MEGARESI, Vasi
Il nome di "megaresi" è in questo caso ovviamente un nome di comodo. Come molti altri prodotti della ceramica antica, i vasi m. sono stati arbitrariamente denominati senza che ci fosse alcuna vera prova in favore di uno specifico centro di produzione; nel nostro caso Megara. Si tratta di vasi emisferici privi di piede e di manici, decorati con rilievi impressi. Tutti insieme non formano una serie omogenea e di fatto sono stati assegnati a differenti centri ellenistici sparsi attraverso l'Italia, la Grecia, la Russia meridionale, l'Asia Minore, la Siria e la Palestina, l'Egitto. Specialmente in base alle forme adoperate per produrre i vasi m. alcune classi sono state attribuite a luoghi particolari che, talvolta, rivelano forme o modi di decorazione peculiari. Per esempio ad Atene si riscontra una pratica locale di incidere, dopo la cottura, delle linee intorno al medaglione del fondo e proprio esattamente sotto il labbro all'esterno, nell'incisione si scorge spesso un brillante colore rosso (mìltos), applicato al vaso prima della verniciatura (una tecnica già nota nella ceramica West Slope). A Sparta, invece, si prediligeva estremamente dovunque le conchiglie o gli astragalìskoi come "piede" del vaso. Esemplari classificati dal Bauer come macedoni sono decorati con motivi a ferro di cavallo, che ricorrono anche su monete macedoni, in cui sono raffigurati degli scudi. In talune decorazioni i ceramisti ateniesi preferiscono una forma di vaso molto profonda con il labbro leggermente aperto verso l'alto, laddove esempî del Vicino Oriente mostrano un vaso poco profondo; infine in trovamenti di Delo appare una predilezione per gli orli voltati in dentro.

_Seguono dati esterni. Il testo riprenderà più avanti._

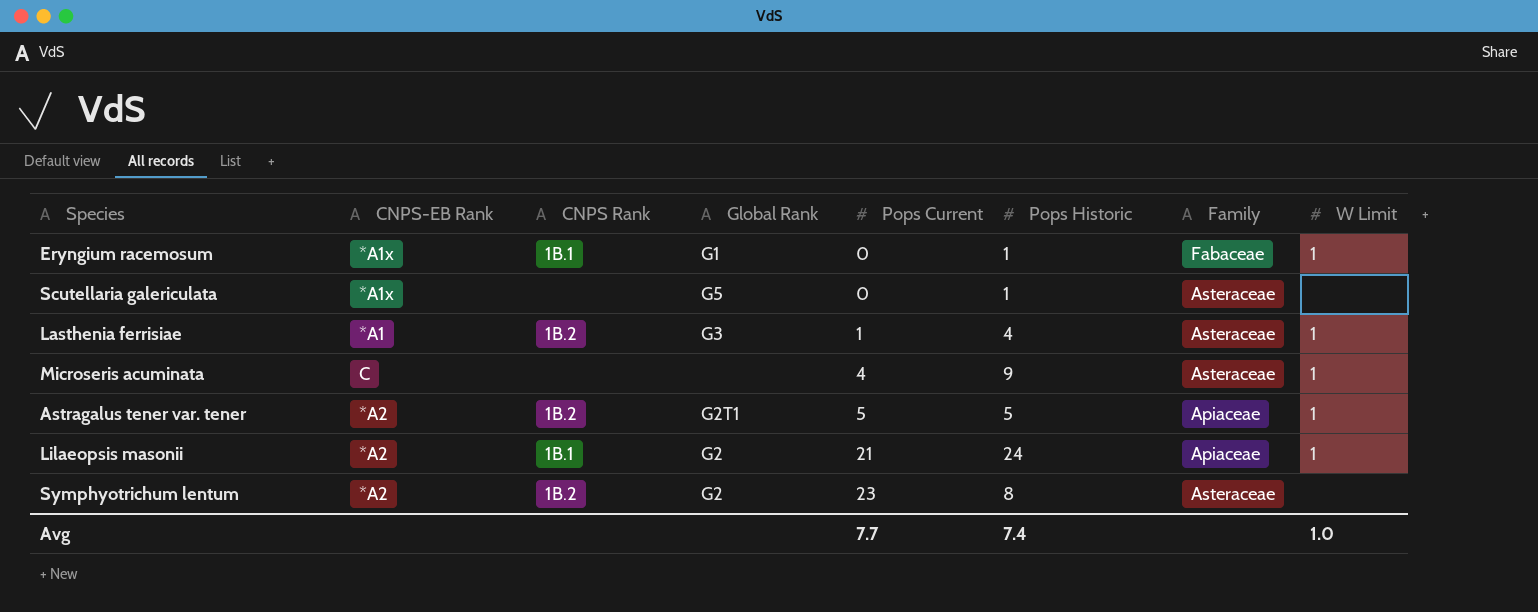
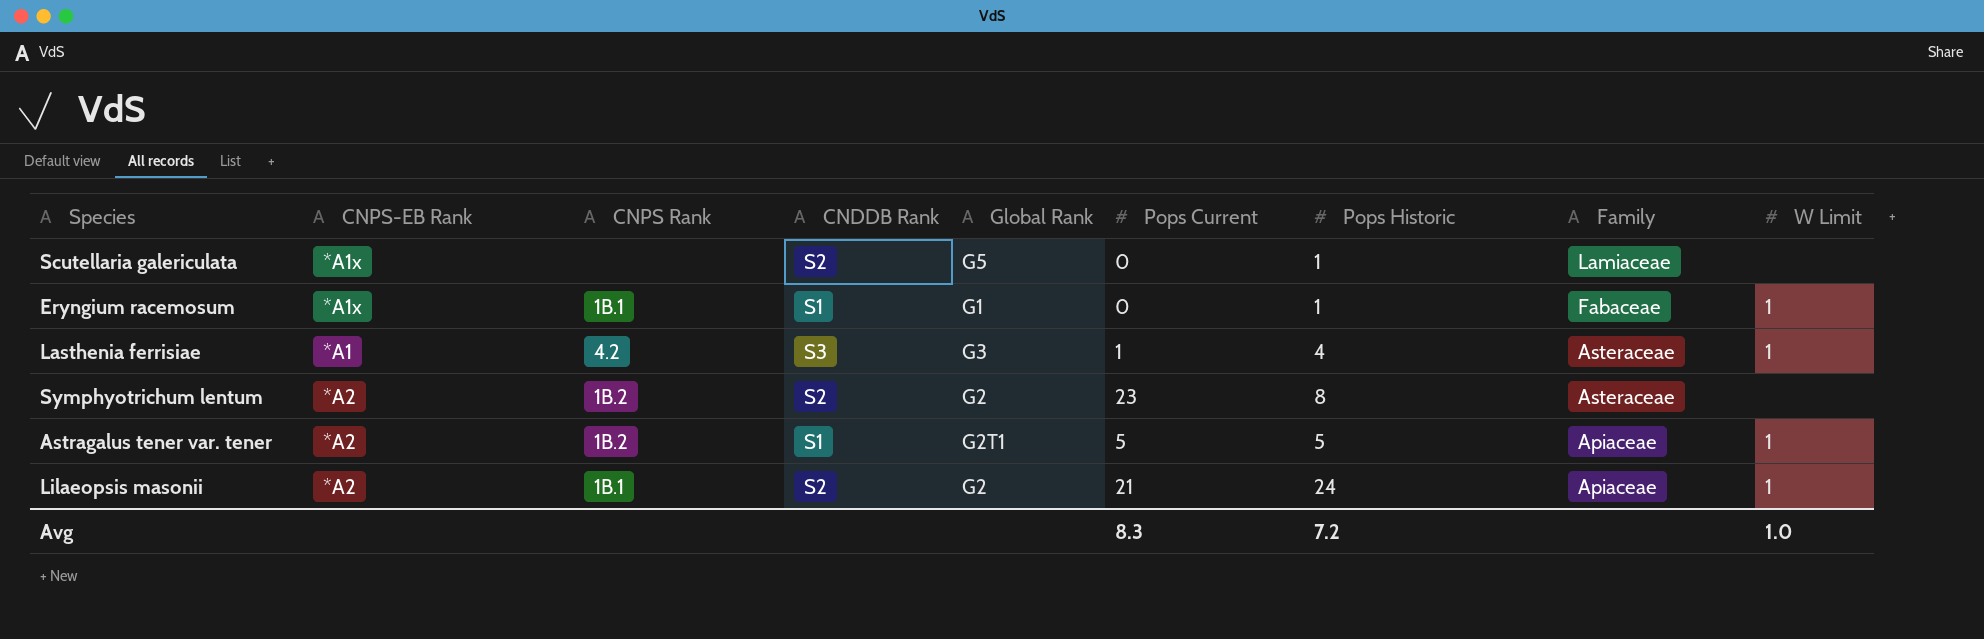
row order: Pops Current ascending -> Family descending
column CNDDB Rank | position: none -> 4
row Microseris acuminata: C | none | none | 4 | 9 | Asteraceae | 1 -> none
Scutellaria galericulata | Family: Asteraceae -> Lamiaceae
Lasthenia ferrisiae | CNPS Rank: 1B.2 -> 4.2
Avg | Pops Current: 7.7 -> 8.3
Avg | Pops Historic: 7.4 -> 7.2

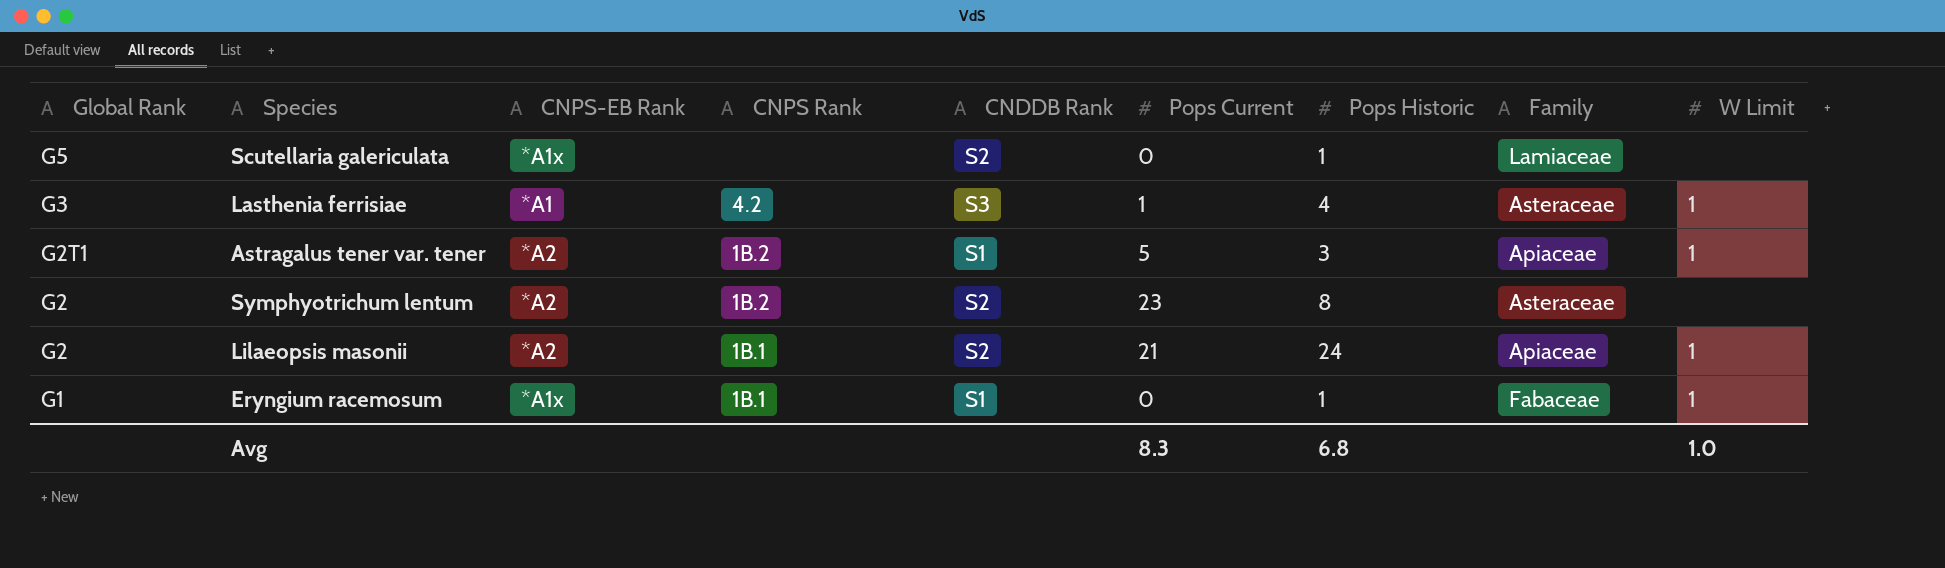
row order: Family descending -> Global Rank descending
column Global Rank | position: 5 -> 1
Astragalus tener var. tener | Pops Historic: 5 -> 3
Avg | Pops Historic: 7.2 -> 6.8

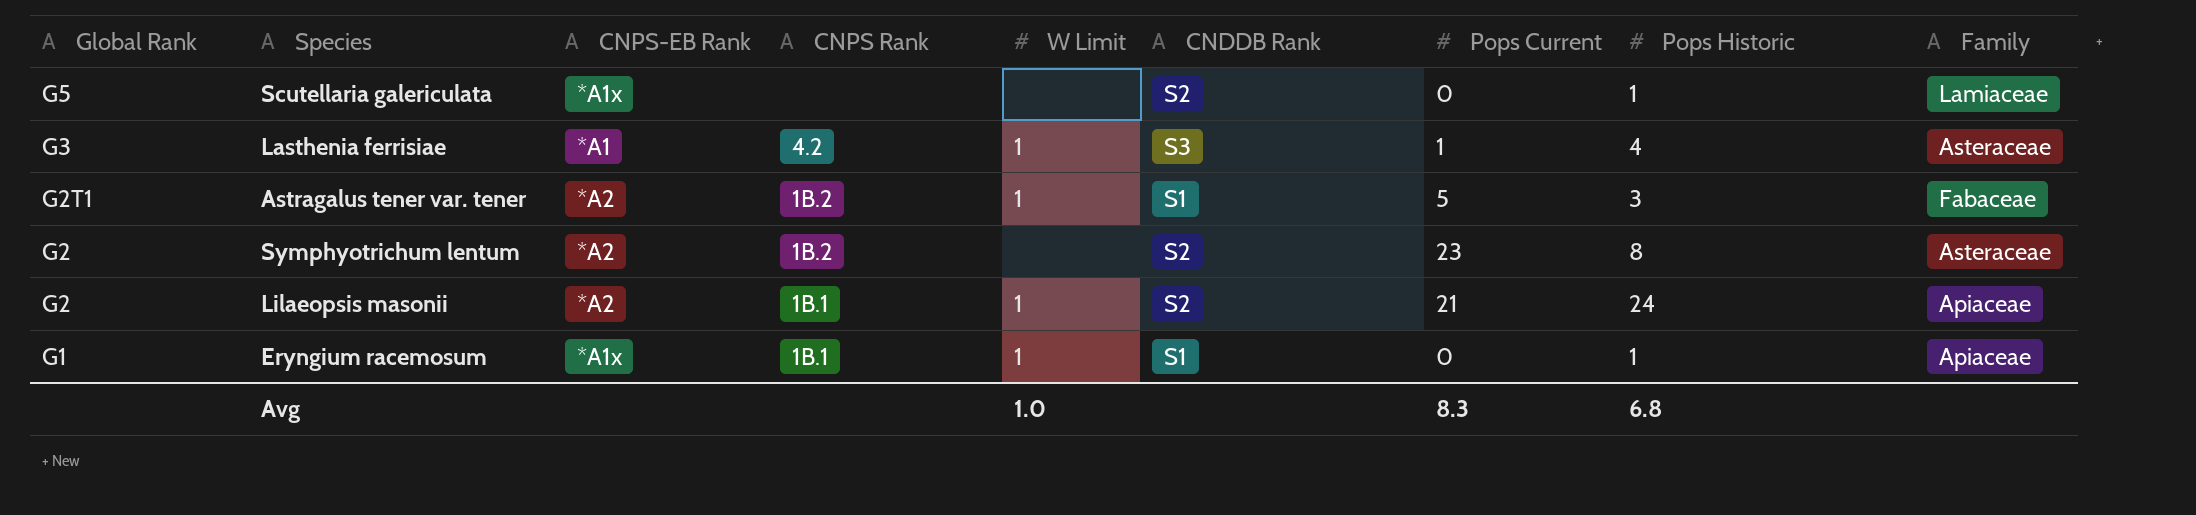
column W Limit | position: 9 -> 5
Astragalus tener var. tener | Family: Apiaceae -> Fabaceae
Eryngium racemosum | Family: Fabaceae -> Apiaceae

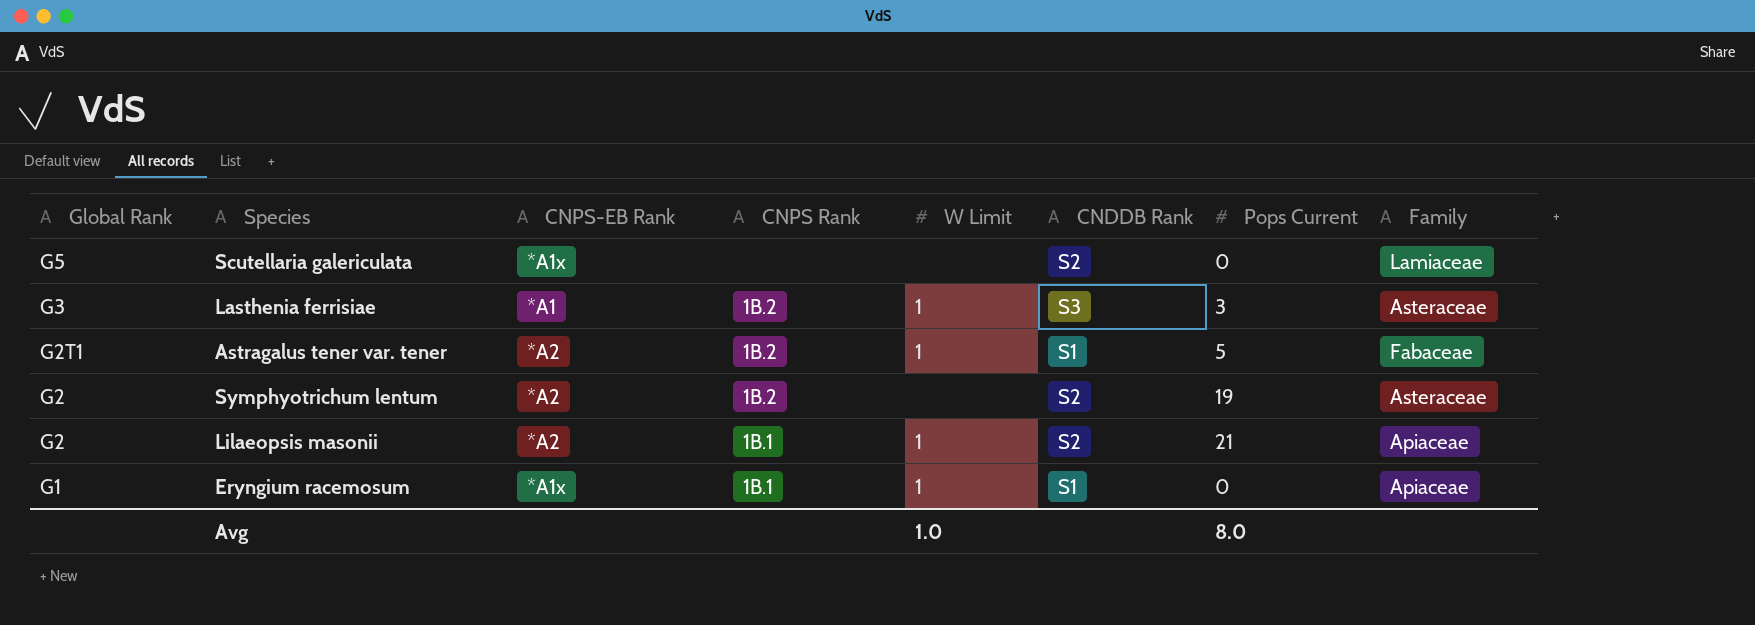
column Pops Historic | position: 8 -> none
Lasthenia ferrisiae | CNPS Rank: 4.2 -> 1B.2
Lasthenia ferrisiae | Pops Current: 1 -> 3
Symphyotrichum lentum | Pops Current: 23 -> 19
Avg | Pops Current: 8.3 -> 8.0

Quasi in ogni località legata alla produzione dei vasi m., si osserva una tendenza comune verso un deciso e progressivo declino della qualità. L'attenta lavorazione - ivi incluso l'uso di vernici nere belle e lucenti - cede il passo ad un'ovvia trascuratezza; i rilievi diventano più deboli e imprecisi e la vernice - ora prevalentemente nera opaca - è povera. Naturalmente la terra e il colore e la qualità della vernice variano a seconda dell'uso locale. Non è infrequente che i vasi appaiano scoloriti per la cattiva cottura, spesso la vernice nera è macchiata ed è divenuta un ineguale colore bruno rossiccio. I vasi erano prodotti con una tecnica combinata di tornio e di forme per impressione (sulla tecnica, cfr. Courby, pp. 327 ss.; 370 ss. e Bauer, p. 245 ss.); il pezzo di creta era prima sistemato dentro la forma, quindi la forma con entro la creta era posta sulla ruota e al tornio si ottenevano la superficie interna e l'orlo lasciando la parte esterna inferiore impressa dalla forma. Alcuni frammenti di vasi m. da Atene mostrano la loro porzione superiore decorata nel tipico stile West Slope (Thompson, p. 402, E. 697).

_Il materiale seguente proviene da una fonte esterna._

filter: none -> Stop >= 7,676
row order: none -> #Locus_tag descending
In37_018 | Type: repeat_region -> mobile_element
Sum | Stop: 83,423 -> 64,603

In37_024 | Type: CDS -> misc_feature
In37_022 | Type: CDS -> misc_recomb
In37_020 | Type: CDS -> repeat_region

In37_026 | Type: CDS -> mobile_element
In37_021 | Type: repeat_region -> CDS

Si conoscono alcune firme di ceramisti. Spesso le caratteristiche regionali dei nomi offrono qualche indizio per l'identificazione di artigiani indigeni: ad esempio C. Popilius per l'Italia (Dragendorff, p. 37 s.; Oxé, p. 83 s.) e così via. La firma del ceramista detto Ariston, trovata su un vaso m. scoperto a Taranto (Courby, p. 365), può far pensare ad un immigrato, ma non si deve dimenticare che, oltre ai vasi, anche le stesse matrici potevano essere esportate. Come i più tardi vasi aretini e i loro affini, i vasi m. offrono un materiale documentario interessante per la men nota toreutica contemporanea, poiché essi sono indubbiamente surrogati economici dei loro ben più costosi prototipi metallici.

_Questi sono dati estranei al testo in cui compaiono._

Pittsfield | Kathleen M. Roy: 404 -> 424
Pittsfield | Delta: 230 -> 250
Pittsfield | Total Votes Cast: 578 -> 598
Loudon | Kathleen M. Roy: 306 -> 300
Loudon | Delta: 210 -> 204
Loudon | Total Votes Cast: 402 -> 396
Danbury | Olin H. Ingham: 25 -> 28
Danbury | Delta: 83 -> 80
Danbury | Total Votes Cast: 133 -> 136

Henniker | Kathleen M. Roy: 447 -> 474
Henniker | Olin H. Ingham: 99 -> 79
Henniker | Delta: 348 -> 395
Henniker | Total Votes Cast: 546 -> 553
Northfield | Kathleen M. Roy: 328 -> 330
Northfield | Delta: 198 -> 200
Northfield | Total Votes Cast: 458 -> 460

La prima ampia classificazione dei vasi m. fu tentata da F. Courby (Les vases grecs à reliefs, Parigi 1922) e molte delle classi e dei gruppi preliminari da lui proposti sono ancora rispettati nelle pubblicazioni più recenti. Il Courby e altri con lui, hanno notato che la scelta dei soggetti nei vasi m. varia sensibilmente: mimi, farse, temi mitologici, singole divinità (Apollo, Artemide), scene derivate dal repertorio epico classico (come nei cosiddetti vasi "omerici" v. oltre). Assai comuni sono le figure con nessun significato specifico o prive di intenti narrativi: giovani che si esercitano nella ginnastica, combattenti, Eroti che volano o che cavalcano, delfini, varî animali, maschere, ecc. Soggetti bacchici (satiri, ecc.) sono particolarmente appropriati ai vasi m. che erano certamente usati come calici per bere il vino. Talvolta si incontrano soggetti che è possibile riproducano gruppi statuarî. Alcuni esempî ("Classe ii" del Courby bols à bossettes et imbricationes, p. 334) sono ricoperti soltanto da noduli e da costole a forma di foglie. Spesso la decorazione è soltanto vegetale o floreale, senza alcuna figura umana: corone, foglie e fiori; non sono mfrequenti petali assai ravvicinati gli uni agli altri che producono l'effetto di una strigilatura, e Thompson ritiene che quest'ultimo tipo ("Classe 1" del Courby, bols à godrons, p. 329 s.) sia di origine ateniese e che abbia avuto una notevole influenza su altre officine attraverso il mondo dei vasi megaresi.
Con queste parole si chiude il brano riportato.